Hot stamping technology, as one of the core processes of high-speed hot forming punching dies, achieves a perfect combination of strength and toughness by heating the material to a specific temperature range and then quickly stamping it. The core of this technology lies in the precise control of the material microstructure.
Material selection and heating: Hot stamping technology usually uses high-strength, high-plasticity alloy steel plates as raw materials. After these materials are heated to the austenite state, their internal structures become soft and easy to deform, providing favorable conditions for subsequent stamping. The heating process requires strict control of temperature and time to ensure uniform transformation of the internal structure of the material.
Rapid stamping: The heated material is quickly fed into the mold for stamping. The design of the mold needs to take into account the fluidity of the material and the shape stability after forming. The high-speed hot forming punching die adopts an advanced automated production line, which can complete the stamping process in a very short time, ensuring the accuracy and consistency of the shape of the packaging box.
Balance of strength and toughness: Hot stamping technology achieves a balance between strength and toughness by precisely controlling the heating and stamping process of the material. On the one hand, the heated material is easy to deform during the stamping process, which is conducive to forming a complex and precise packaging box shape; on the other hand, the stamped material will form a dense microstructure during the cooling process, thereby significantly improving the strength.
Quenching treatment is a key step after hot stamping. It transforms austenite into martensite by rapidly cooling the material, thereby significantly improving the strength and hardness of the material. In the production of blueberry and strawberry boxes, the role of quenching treatment is particularly prominent.
Selection of quenching medium: The selection of quenching medium is crucial to the quenching effect. Commonly used quenching media include water, oil, polymer solution, etc. Different quenching media have different cooling rates and cooling characteristics, and need to be selected according to the type and thickness of the material. In the production of blueberry and strawberry boxes, quenching media that can cool quickly and evenly are usually used to ensure the uniform transformation of the internal structure of the material.

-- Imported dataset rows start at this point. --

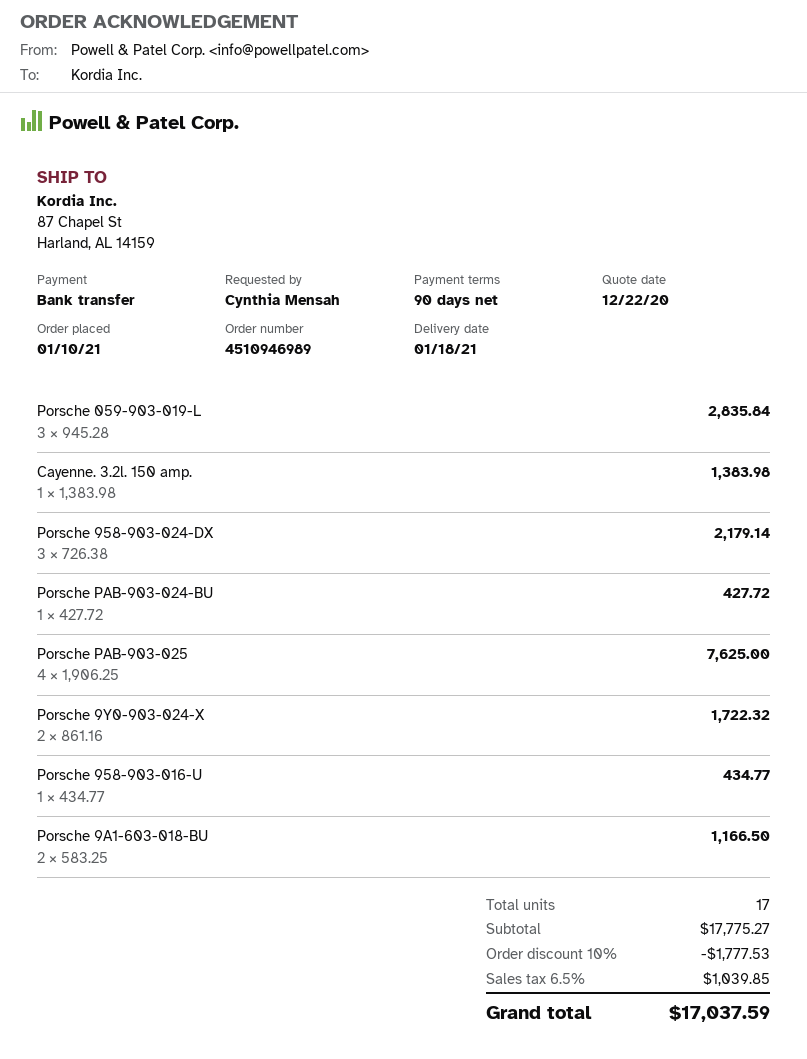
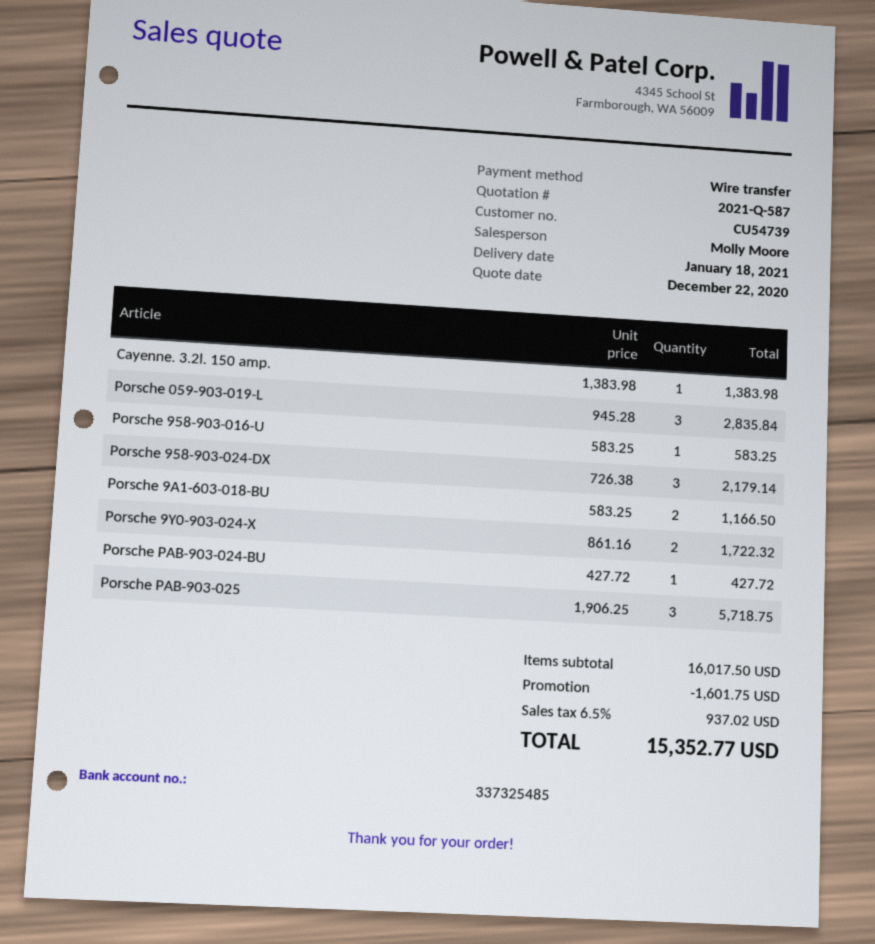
Porsche PAB-903-025: 4 x 1906.25 = 7625.00 -> 3 x 1906.25 = 5718.75
Porsche 958-903-016-U: 1 x 434.77 = 434.77 -> 1 x 583.25 = 583.25
subtotal: 17775.27 -> 16017.50
discount: 1777.53 -> 1601.75
tax: 6.5% = 1039.85 -> 6.5% = 937.02
total: 17037.59 -> 15352.77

Control of the quenching process: The quenching process requires strict control of the cooling rate and cooling time. Too fast a cooling rate may cause cracks and deformation inside the material, while too slow a cooling rate cannot form enough martensite structure, thus affecting the strength improvement. High-speed hot forming punching dies use advanced quenching equipment and technology, which can accurately control the quenching process to ensure the uniform transformation of the internal structure of the material and the significant improvement of strength.
Management of residual stress: The residual stress generated during the quenching process also has an important impact on the strength of the packaging box. The presence of residual stress may cause deformation and cracking of the material during subsequent processing and use. Therefore, after quenching, the packaging box needs to be tempered or other stress relief processes to optimize the distribution of residual stress and further improve the overall strength of the product.
Through hot stamping and quenching, the strength of blueberry and strawberry boxes has been significantly improved, and this change has brought comprehensive benefits in many aspects.
Protection during transportation: The increase in strength enables the packaging box to better withstand the bumps and squeezing during transportation, reducing the breakage rate of fruits and improving the transportation safety of products.
Stability during storage: Stronger packaging boxes can better maintain shape stability during storage, reducing deformation and breakage caused by stacking, squeezing and other reasons.
Extended service life: The increase in strength extends the service life of the packaging box and reduces the frequency and cost of replacement.
Enhance brand image: High-quality packaging boxes can enhance consumers' awareness and trust in the brand and help shape a positive brand image.